The study found that when the China-Lao Ruifeng Rubber Company moved in, the frontier village of Changee lost most of its rice fields and grazing land and its burial grounds were desecrated. The pleas of villagers got no result and some protesters were reportedly held at gunpoint, with the Chinese using coercion through local authorities.
A company executive, Zheng Fengqi, contacted in China, denied there were any protests on the concession granted by the military.
“The local people also liked the project because they could earn more money and lead a life of better quality,” he says.
Many independent farmers do indeed embrace the Chinese with enthusiasm, hoping to replicate an earlier rubber bonanza in China’s neighboring Yunnan province. Some have personal contacts, even relatives, living in China and set up informal business arrangements with them.
Some villagers even torch their surrounding forests, hoping the Chinese will come in and offer them rubber trees.

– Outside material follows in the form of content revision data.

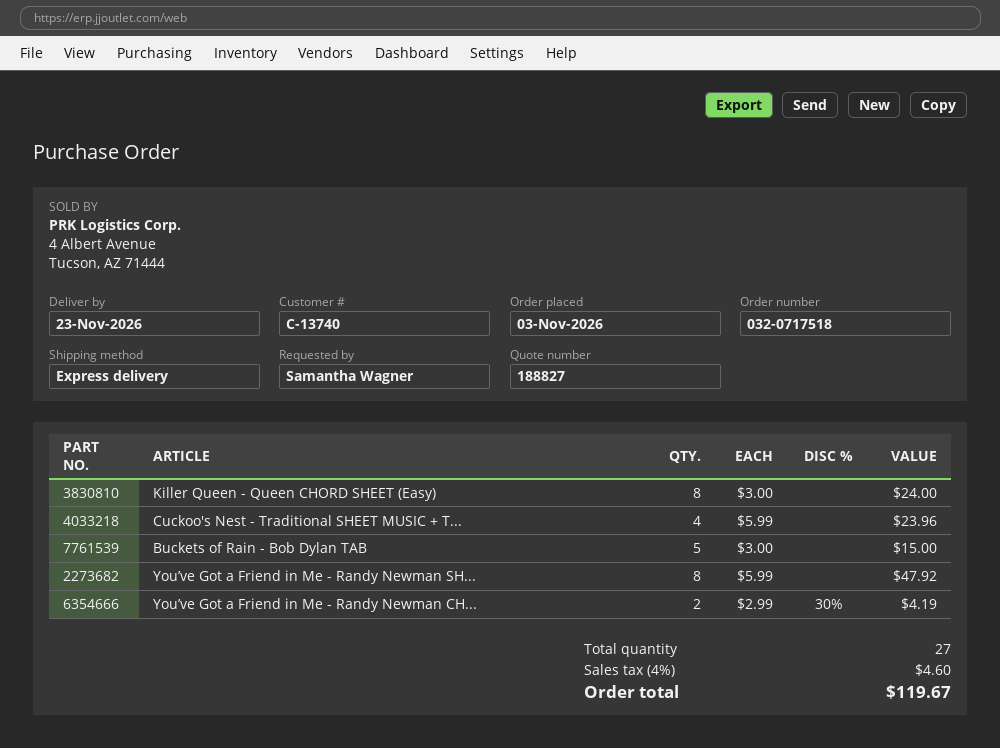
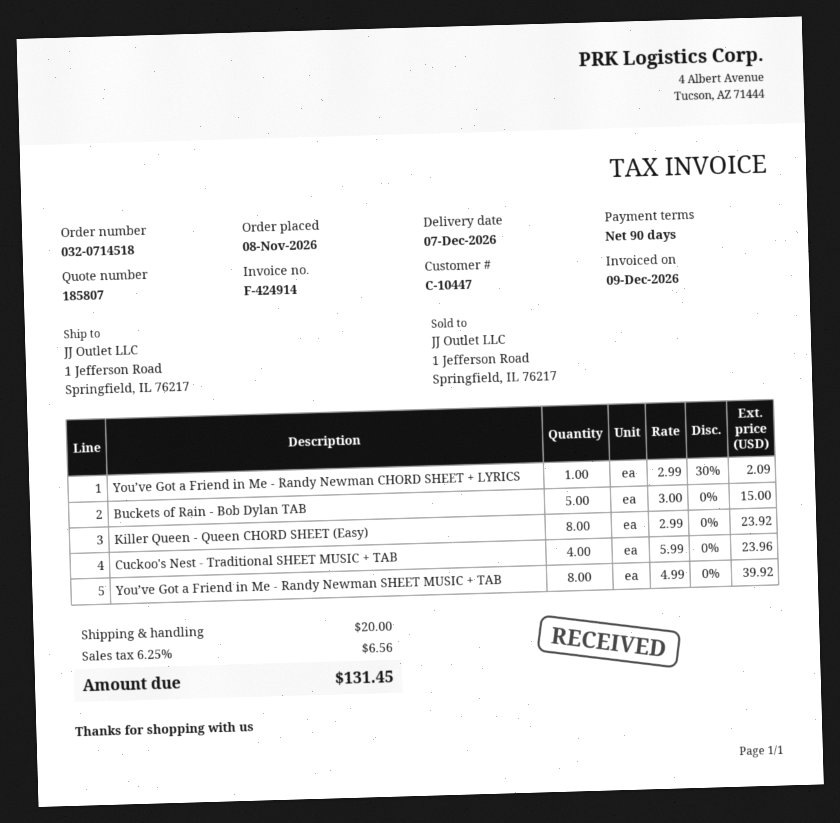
quote number: 188827 -> 185807
order number: 032-0717518 -> 032-0714518
order date: 2026-11-03 -> 2026-11-08
delivery date: 2026-11-23 -> 2026-12-07
customer number: C-13740 -> C-10447
Killer Queen - Queen CHORD SHEET (Easy): 8 x 3.00 = 24.00 -> 8 x 2.99 = 23.92
You’ve Got a Friend in Me - Randy Newman SH...: 8 x 5.99 = 47.92 -> 8 x 4.99 = 39.92
You’ve Got a Friend in Me - Randy Newman CH...: 2 x 2.99 - 30% = 4.19 -> 1 x 2.99 - 30% = 2.09
shipping: none -> 20.00
tax: 4% = 4.60 -> 6.25% = 6.56
total: 119.67 -> 131.45

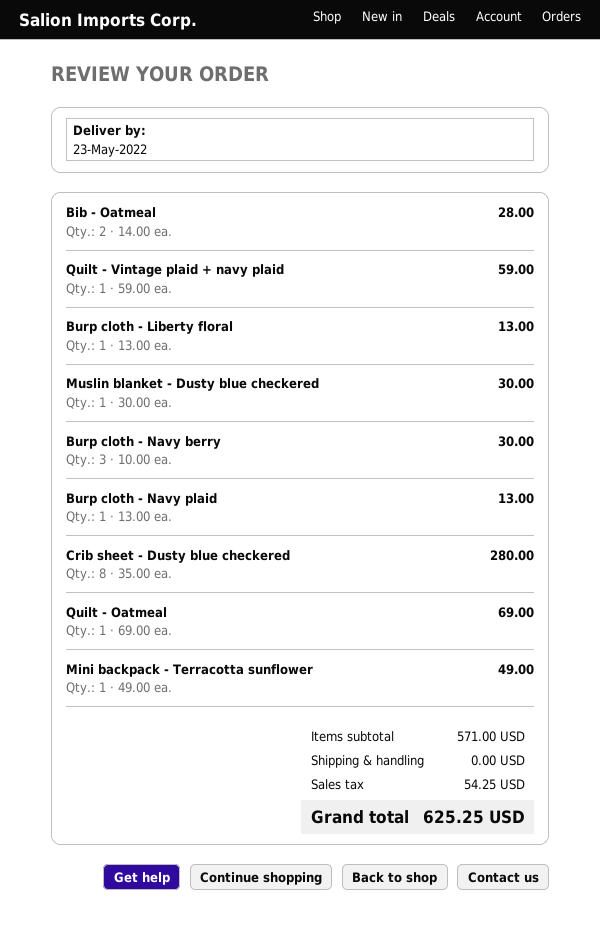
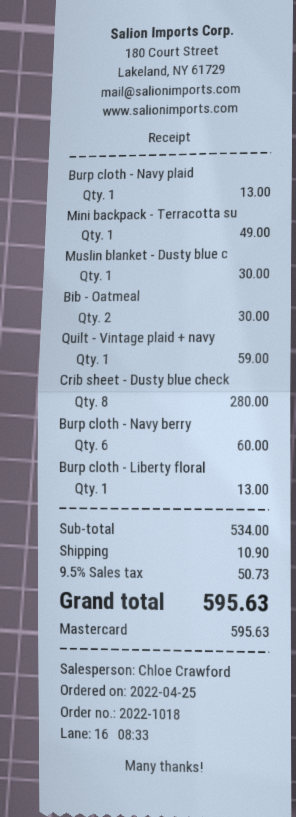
Bib - Oatmeal: 2 for 28.00 -> 2 for 30.00
Burp cloth - Navy berry: 3 for 30.00 -> 6 for 60.00
Quilt - Oatmeal: 1 for 69.00 -> none
subtotal: 571.00 -> 534.00
shipping: 0.00 -> 10.90
tax: 54.25 -> 50.73
total: 625.25 -> 595.63

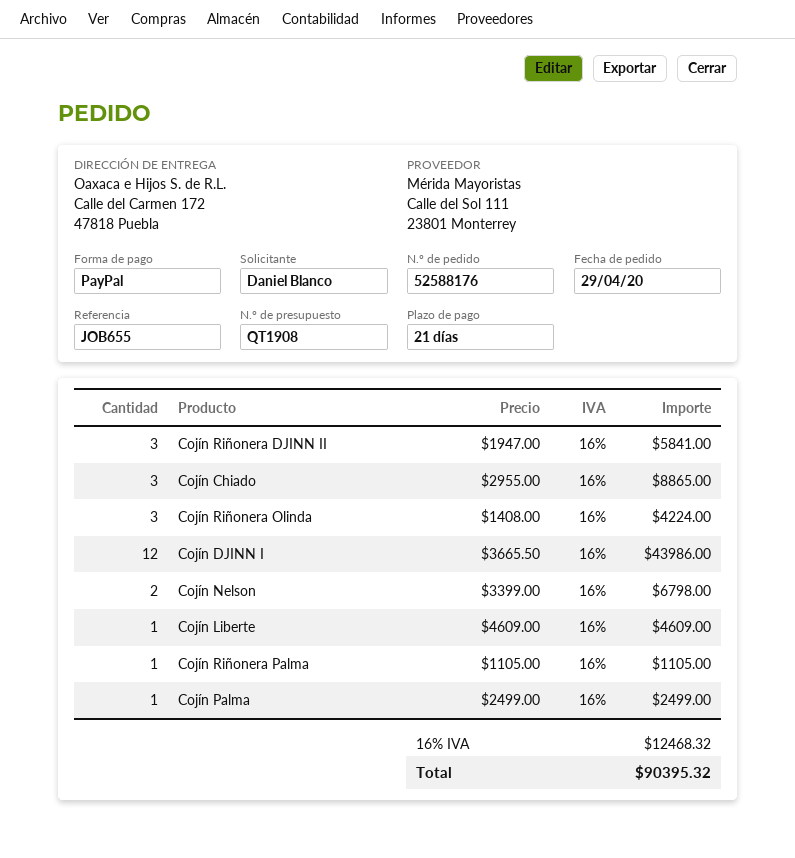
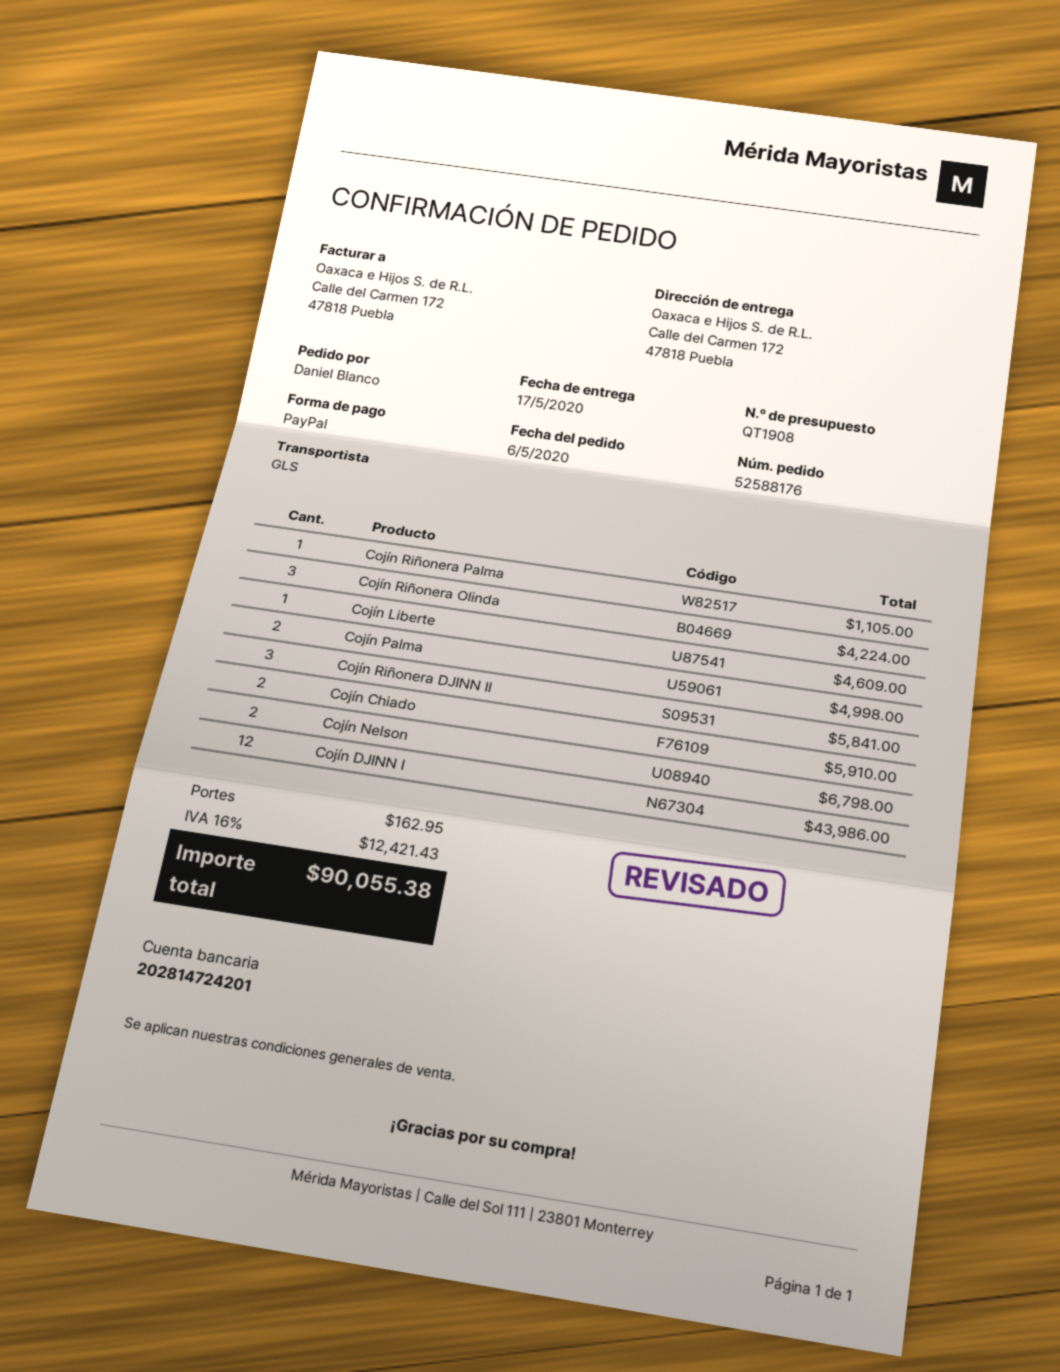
order date: 2020-04-29 -> 2020-05-06
Cojín Chiado: 3 for 8865.00 -> 2 for 5910.00
Cojín Palma: 1 for 2499.00 -> 2 for 4998.00
shipping: none -> 162.95
tax: 16% = 12468.32 -> 16% = 12421.43
total: 90395.32 -> 90055.38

“They see what is in China, where people have gone from wooden houses to concrete, walking or bikes to motorbikes and cars, buffaloes to hand tractors and kerosene to electricity,” says Michael Dwyer, a natural resources researcher from the University of California, Berkeley. “They want the same.”
Farmers can hope to take home up to $1,200 from an acre of rubber — roughly seven times more than from growing rice. But it will be another six to seven years before latex begins to ooze from most trees in the north.
“If the price is high we will prosper,” says Chan Phoung, one of the villagers at Chaleunsouk, inhabited by the Khmu ethnic minority. “If it’s low we don’t know what we will do.”
A friend adds: “It’s like raising a pig for profit — it may die before you can sell it at the market.”